In regards to commodity price risk, the financial instruments currently utilized by the Company are primarily fixed price swap agreements and collar agreements which may require payments to or receipt of payments from counterparties based on the differential between two prices for the commodity. The Company may also use other contractual agreements in implementing its commodity hedging strategy. The Company may execute interest rate swap agreements to hedge exposures to fluctuations in interest rates. The Company does not enter into derivative instruments for trading purposes.
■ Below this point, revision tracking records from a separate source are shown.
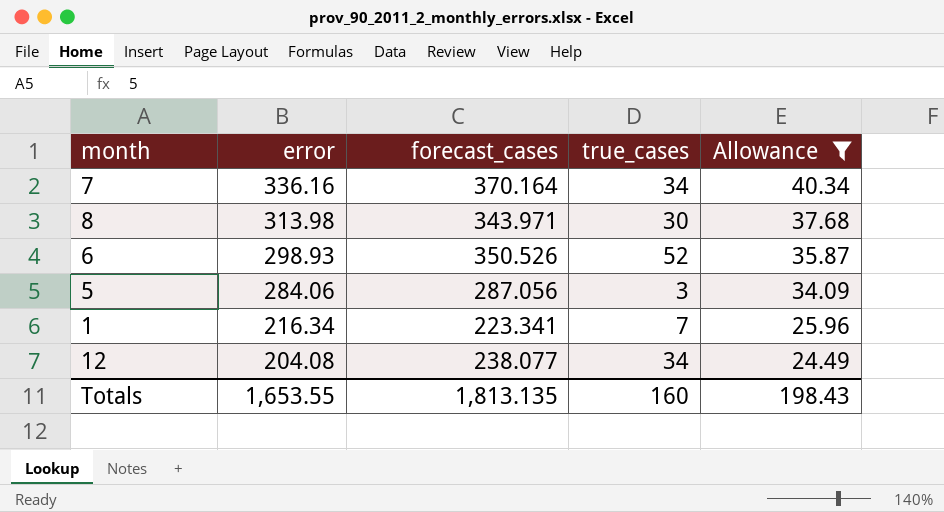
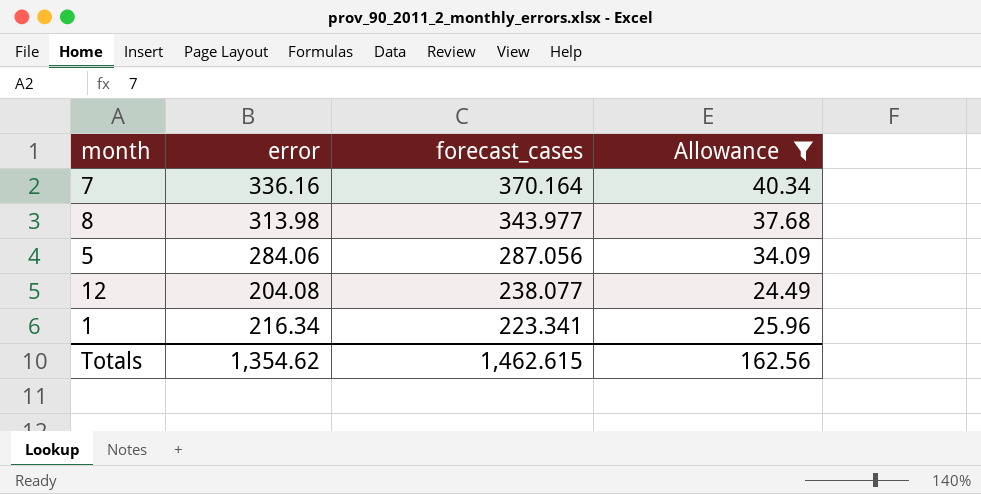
row order: error descending -> forecast_cases descending
column true_cases | formula: [forecast_cases] - [error] -> none
row 6: 298.93 | 350.526 | 52 | 35.87 -> none
8 | forecast_cases: 343.971 -> 343.977
Totals | error: 1,653.55 -> 1,354.62
Totals | forecast_cases: 1,813.135 -> 1,462.615
Totals | Allowance: 198.43 -> 162.56

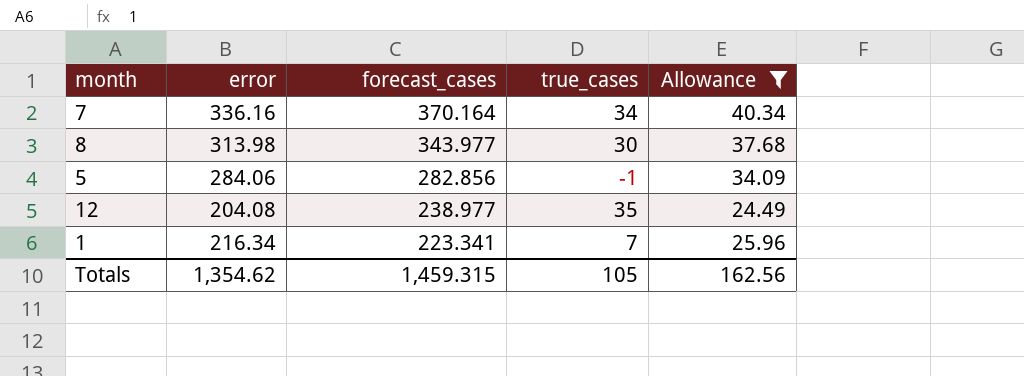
column true_cases | formula: none -> [forecast_cases] - [error]
5 | forecast_cases: 287.056 -> 282.856
12 | forecast_cases: 238.077 -> 238.977
Totals | forecast_cases: 1,462.615 -> 1,459.315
The accounting for the changes in fair value of the Company’s derivative instruments depends on the use of the derivative instruments. To the extent that a derivative instrument has been designated and qualifies as a cash flow hedge, the effective portion of the change in fair value of the derivative instrument is reported as a component of accumulated other comprehensive income
(OCI), net of tax, and is subsequently reclassified into the Statements of Consolidated Income in the same period or periods during which the hedged forecasted transaction affects earnings. The Company assesses the effectiveness of hedging relationships, as determined by the degree that the gain (loss) for the hedging instrument offsets the loss (gain) on the hedged item, both at the inception of the hedge and on an on-going basis. If the gain (loss) for the hedging instrument is greater than the loss (gain) on the hedged item, the ineffective portion of the cash flow hedge is immediately recognized in operating revenues in the Statements of Consolidated Income.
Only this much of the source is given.